Pull every line holding the word "overloading" from the data below and copy it.

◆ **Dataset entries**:

[Start of Attachment]

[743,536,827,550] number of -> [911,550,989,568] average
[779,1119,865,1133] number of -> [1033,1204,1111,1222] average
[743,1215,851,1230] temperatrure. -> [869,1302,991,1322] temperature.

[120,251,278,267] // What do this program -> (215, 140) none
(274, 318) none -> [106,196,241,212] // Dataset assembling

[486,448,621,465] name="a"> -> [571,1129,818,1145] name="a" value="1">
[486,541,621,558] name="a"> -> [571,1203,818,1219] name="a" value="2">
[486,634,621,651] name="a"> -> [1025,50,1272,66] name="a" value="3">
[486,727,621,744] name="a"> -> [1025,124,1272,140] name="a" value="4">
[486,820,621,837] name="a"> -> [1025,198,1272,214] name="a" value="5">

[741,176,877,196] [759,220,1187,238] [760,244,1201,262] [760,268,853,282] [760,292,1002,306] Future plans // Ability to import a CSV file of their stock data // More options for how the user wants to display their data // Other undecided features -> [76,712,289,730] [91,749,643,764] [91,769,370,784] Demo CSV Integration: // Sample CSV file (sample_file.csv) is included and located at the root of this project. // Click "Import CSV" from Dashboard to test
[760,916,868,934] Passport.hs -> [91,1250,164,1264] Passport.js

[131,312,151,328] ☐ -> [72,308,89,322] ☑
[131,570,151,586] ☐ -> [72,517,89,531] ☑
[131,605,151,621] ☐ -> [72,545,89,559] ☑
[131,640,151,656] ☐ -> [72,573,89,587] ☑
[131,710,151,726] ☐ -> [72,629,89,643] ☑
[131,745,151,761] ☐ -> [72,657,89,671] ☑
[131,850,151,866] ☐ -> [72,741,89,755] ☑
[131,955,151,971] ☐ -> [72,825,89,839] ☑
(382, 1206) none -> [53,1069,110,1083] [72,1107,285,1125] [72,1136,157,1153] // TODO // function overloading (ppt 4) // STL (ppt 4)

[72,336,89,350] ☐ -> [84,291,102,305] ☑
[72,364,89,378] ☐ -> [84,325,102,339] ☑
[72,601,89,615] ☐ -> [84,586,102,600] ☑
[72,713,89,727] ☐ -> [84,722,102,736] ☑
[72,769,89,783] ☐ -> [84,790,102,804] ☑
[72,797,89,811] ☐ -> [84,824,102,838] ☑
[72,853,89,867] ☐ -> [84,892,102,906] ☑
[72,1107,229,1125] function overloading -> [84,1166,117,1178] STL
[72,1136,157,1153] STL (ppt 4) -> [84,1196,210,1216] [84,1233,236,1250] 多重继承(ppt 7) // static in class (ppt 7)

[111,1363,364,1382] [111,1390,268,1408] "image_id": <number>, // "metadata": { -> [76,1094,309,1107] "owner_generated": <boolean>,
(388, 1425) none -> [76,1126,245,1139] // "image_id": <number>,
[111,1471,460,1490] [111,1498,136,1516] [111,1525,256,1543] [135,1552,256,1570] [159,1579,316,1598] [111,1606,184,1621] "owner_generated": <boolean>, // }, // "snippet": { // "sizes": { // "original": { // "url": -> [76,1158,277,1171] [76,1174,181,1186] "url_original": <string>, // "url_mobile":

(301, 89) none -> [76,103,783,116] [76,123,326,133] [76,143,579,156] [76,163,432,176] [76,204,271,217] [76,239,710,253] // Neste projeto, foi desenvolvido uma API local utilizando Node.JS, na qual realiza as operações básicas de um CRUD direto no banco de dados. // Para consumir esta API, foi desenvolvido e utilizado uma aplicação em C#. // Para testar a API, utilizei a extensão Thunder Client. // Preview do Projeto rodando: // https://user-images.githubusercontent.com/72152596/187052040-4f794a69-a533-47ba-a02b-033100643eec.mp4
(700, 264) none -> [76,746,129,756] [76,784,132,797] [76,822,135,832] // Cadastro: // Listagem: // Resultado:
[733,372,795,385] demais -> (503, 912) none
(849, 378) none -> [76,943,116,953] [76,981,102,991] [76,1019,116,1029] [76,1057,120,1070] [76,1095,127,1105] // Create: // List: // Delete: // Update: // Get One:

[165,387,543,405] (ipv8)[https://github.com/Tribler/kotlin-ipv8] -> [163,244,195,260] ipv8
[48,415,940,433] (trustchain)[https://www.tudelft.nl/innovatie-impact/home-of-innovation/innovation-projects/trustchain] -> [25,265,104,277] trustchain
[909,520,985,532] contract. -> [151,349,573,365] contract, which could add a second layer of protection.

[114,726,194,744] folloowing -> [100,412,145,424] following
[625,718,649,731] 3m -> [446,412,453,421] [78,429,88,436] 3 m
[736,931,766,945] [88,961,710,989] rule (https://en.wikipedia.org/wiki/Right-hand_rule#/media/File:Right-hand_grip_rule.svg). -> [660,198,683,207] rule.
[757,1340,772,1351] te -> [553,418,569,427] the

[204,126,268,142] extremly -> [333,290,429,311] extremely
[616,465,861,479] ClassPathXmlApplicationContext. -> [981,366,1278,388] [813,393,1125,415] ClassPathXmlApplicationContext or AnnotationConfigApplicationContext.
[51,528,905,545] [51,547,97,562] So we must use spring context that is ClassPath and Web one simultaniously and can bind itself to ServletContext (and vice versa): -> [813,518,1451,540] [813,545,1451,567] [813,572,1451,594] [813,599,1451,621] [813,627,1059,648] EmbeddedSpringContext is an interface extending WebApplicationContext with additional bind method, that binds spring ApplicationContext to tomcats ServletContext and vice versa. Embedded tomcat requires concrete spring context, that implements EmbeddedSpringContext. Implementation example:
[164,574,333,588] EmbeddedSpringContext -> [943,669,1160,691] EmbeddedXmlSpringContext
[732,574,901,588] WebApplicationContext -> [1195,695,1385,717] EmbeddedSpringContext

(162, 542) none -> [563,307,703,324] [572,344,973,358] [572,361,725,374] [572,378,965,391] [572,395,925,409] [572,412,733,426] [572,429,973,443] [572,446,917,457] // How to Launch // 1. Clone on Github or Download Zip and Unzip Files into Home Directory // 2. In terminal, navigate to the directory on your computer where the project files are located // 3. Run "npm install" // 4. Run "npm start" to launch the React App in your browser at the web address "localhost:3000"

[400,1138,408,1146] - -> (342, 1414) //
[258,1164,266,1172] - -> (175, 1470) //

[End of Attachment]

◆ **Finished task**:
(382, 1206) none -> [53,1069,110,1083] [72,1107,285,1125] [72,1136,157,1153] // TODO // function overloading (ppt 4) // STL (ppt 4)
[72,1107,229,1125] function overloading -> [84,1166,117,1178] STL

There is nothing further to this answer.